Task goal: Look through the entries below and report every line that has "Samples".

Record extracts:
* * * * *
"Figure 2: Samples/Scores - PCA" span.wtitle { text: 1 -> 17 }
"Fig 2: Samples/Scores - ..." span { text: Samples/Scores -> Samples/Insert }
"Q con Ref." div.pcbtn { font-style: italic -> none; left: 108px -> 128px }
* * * * *
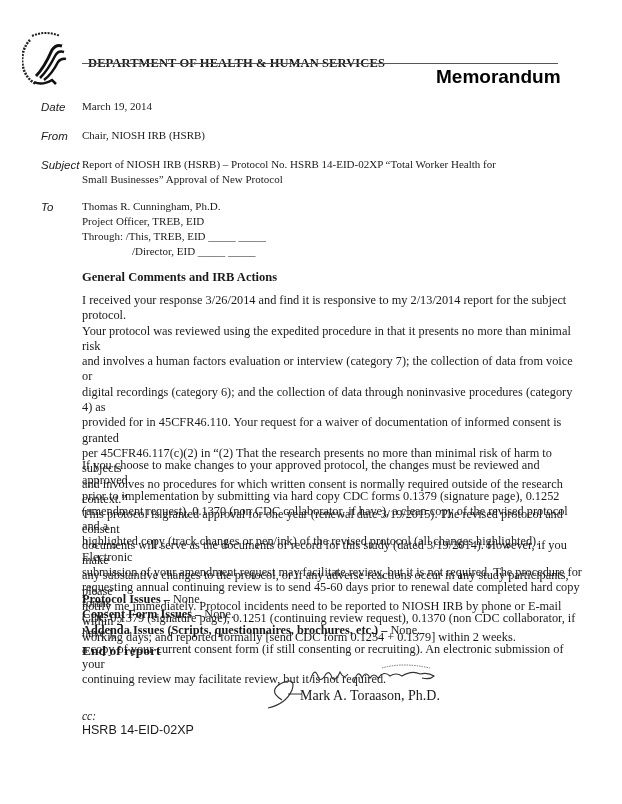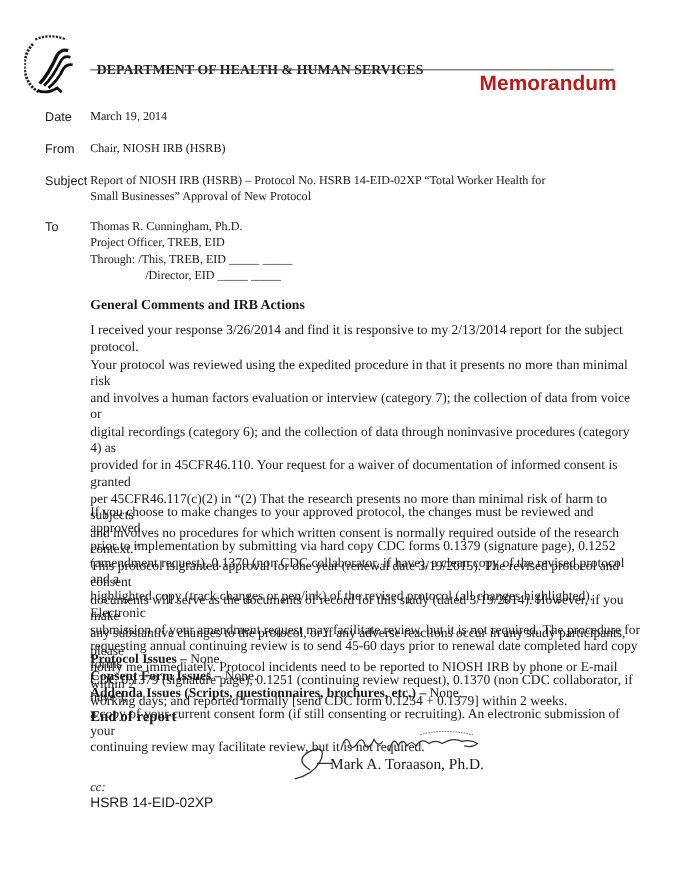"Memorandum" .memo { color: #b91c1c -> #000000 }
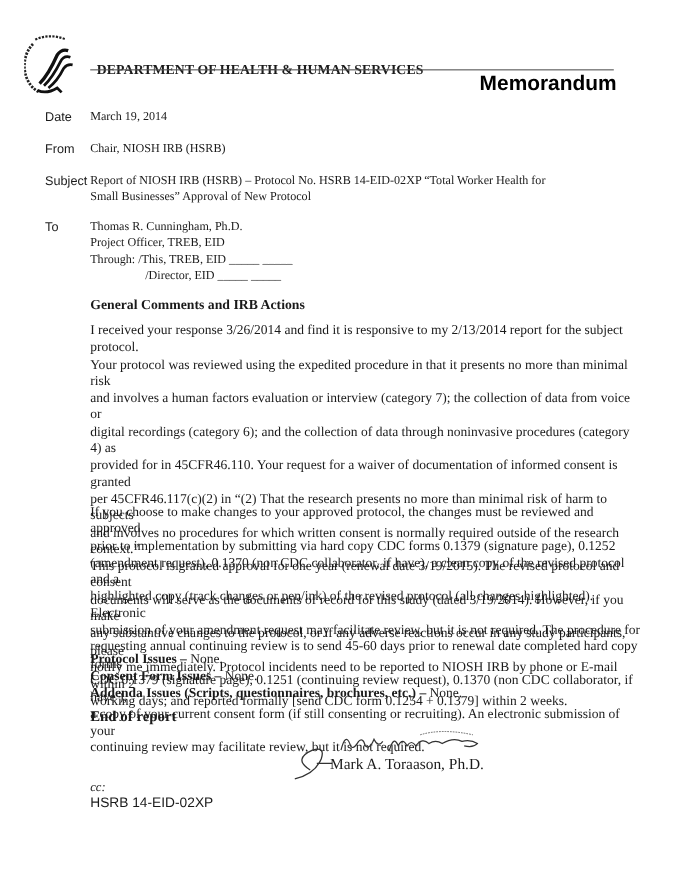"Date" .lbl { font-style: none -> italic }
* * * * *
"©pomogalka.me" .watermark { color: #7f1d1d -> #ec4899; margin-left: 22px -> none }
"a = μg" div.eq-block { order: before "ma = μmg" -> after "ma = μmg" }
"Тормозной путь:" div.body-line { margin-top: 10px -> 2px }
* * * * *
Task solution:
"Figure 2: Samples/Scores - PCA" span.wtitle { text: 1 -> 17 }
"Fig 2: Samples/Scores - ..." span { text: Samples/Scores -> Samples/Insert }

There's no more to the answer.